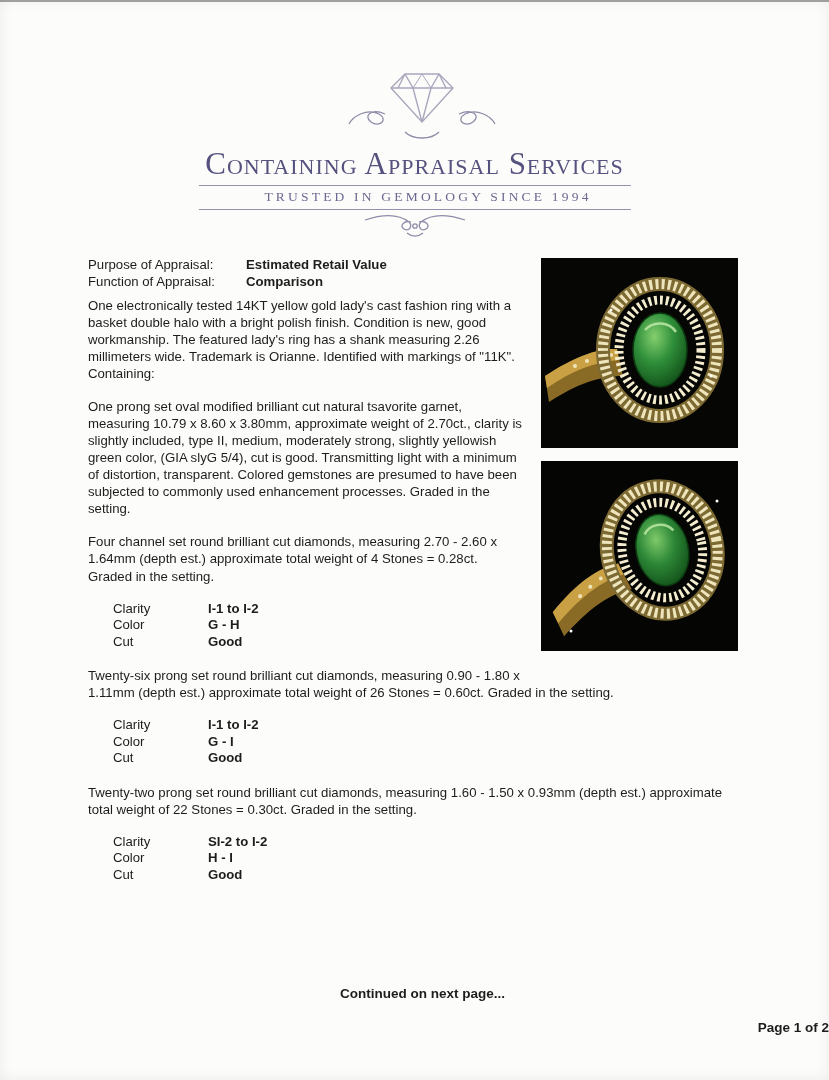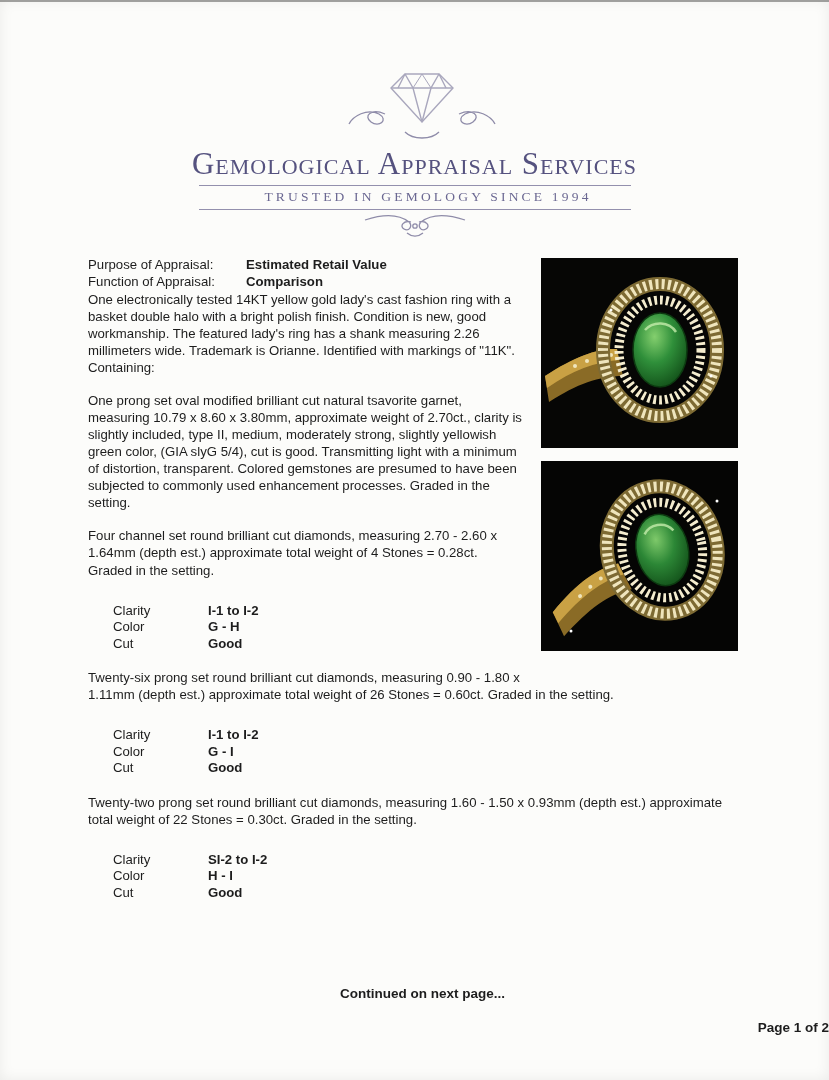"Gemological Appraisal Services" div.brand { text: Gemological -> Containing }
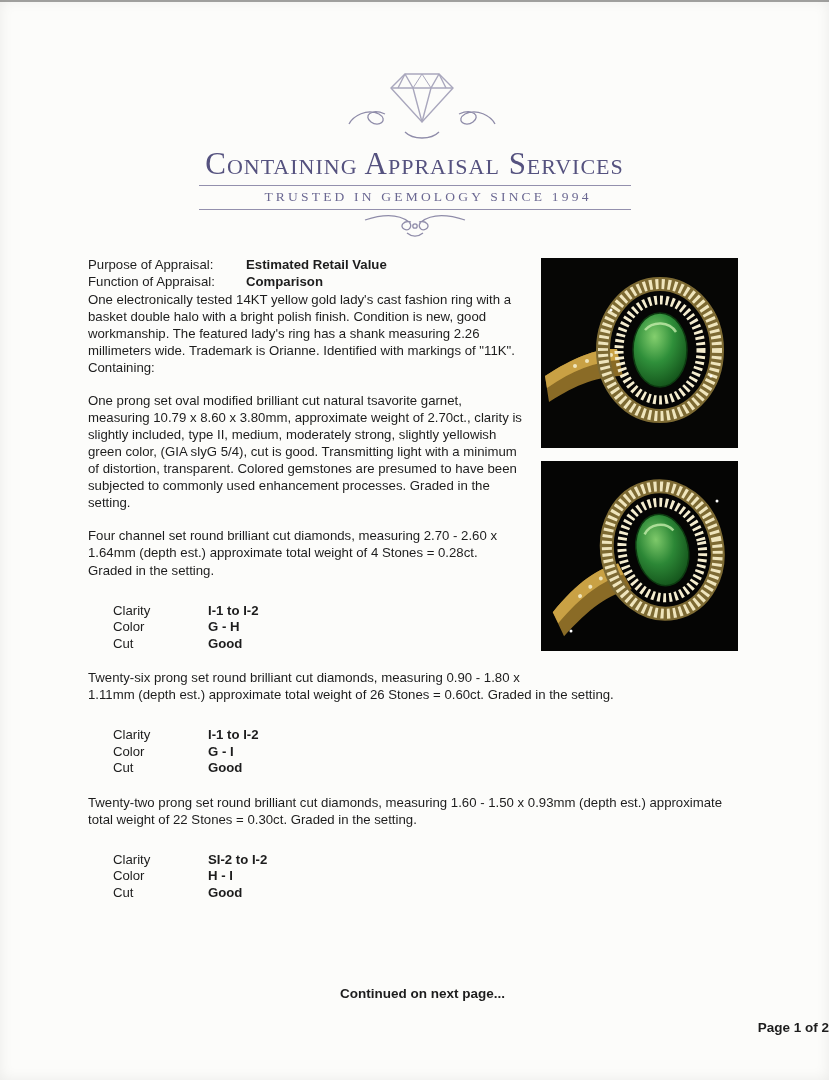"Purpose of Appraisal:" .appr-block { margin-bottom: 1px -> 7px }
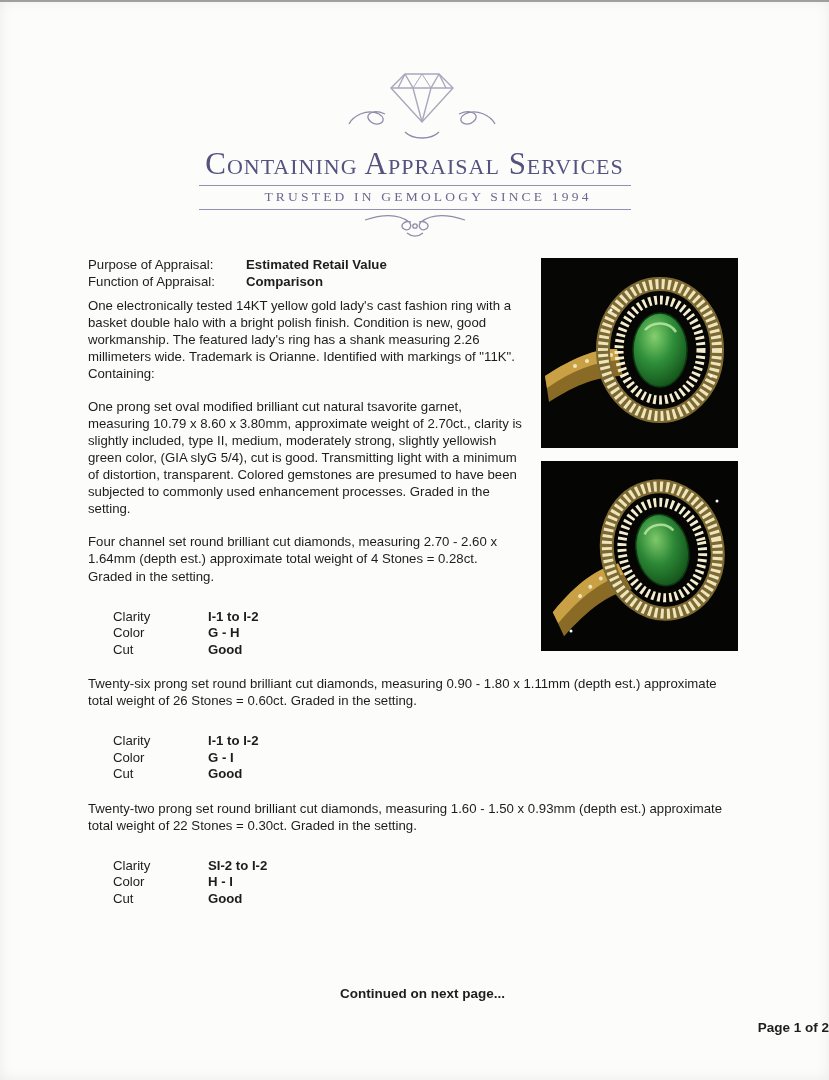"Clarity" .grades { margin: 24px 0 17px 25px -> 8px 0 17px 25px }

---

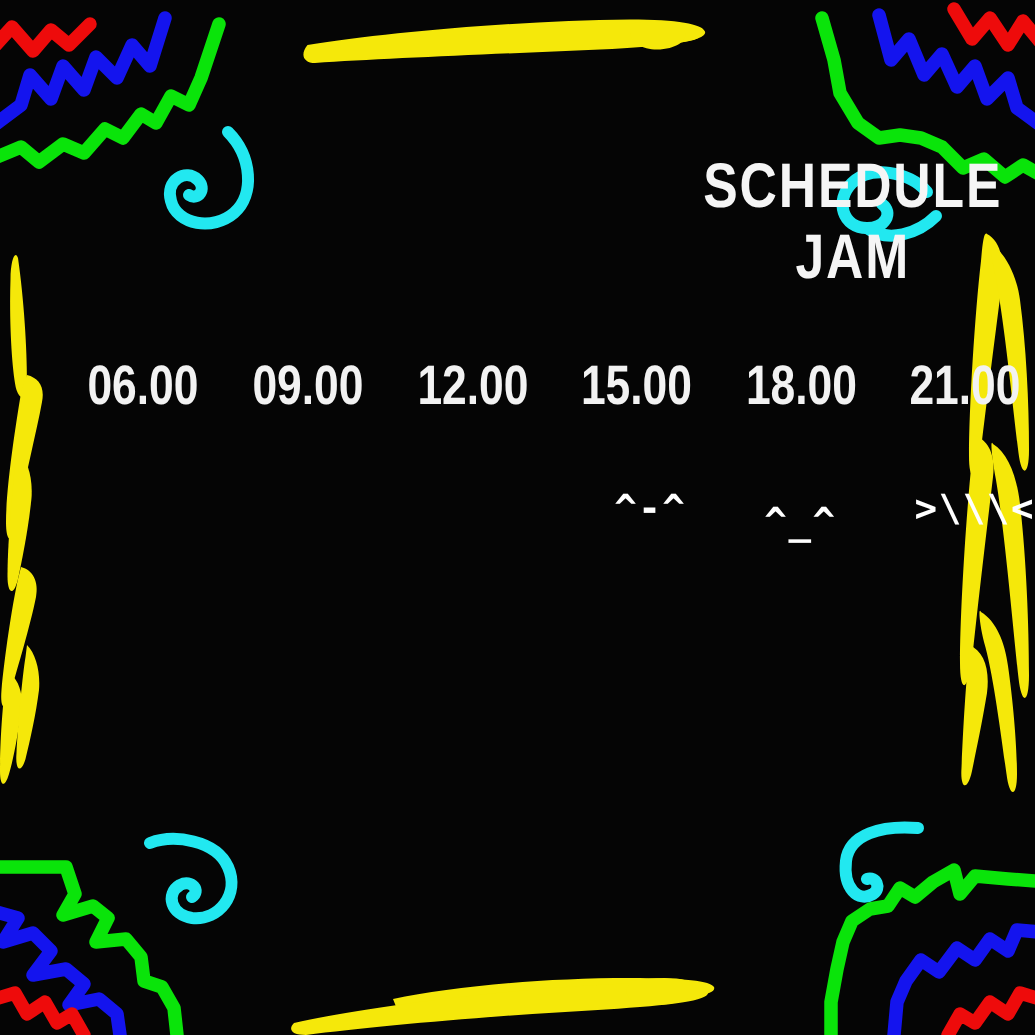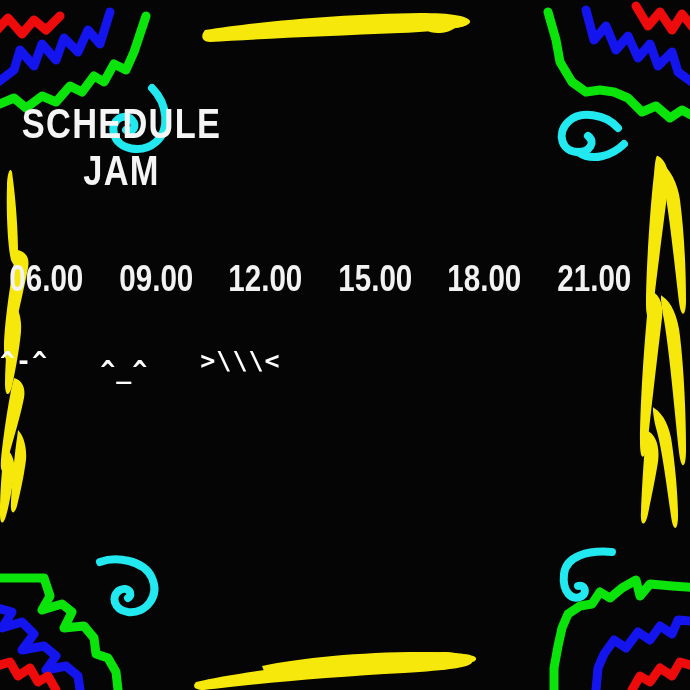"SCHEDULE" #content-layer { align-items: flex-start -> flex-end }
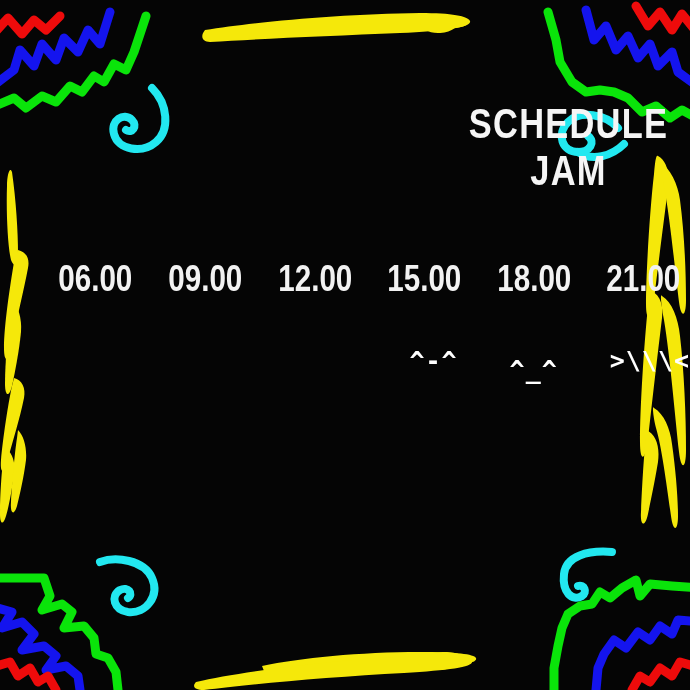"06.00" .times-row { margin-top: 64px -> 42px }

...

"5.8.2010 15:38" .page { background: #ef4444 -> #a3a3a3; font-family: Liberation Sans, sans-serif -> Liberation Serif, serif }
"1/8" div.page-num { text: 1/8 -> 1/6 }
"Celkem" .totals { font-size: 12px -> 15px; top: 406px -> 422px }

TASK ITEM - Look over the listing. Pull out every line with the string "page" in it.

EXPECTED ANSWER -
"5.8.2010 15:38" .page { background: #ef4444 -> #a3a3a3; font-family: Liberation Sans, sans-serif -> Liberation Serif, serif }
"1/8" div.page-num { text: 1/8 -> 1/6 }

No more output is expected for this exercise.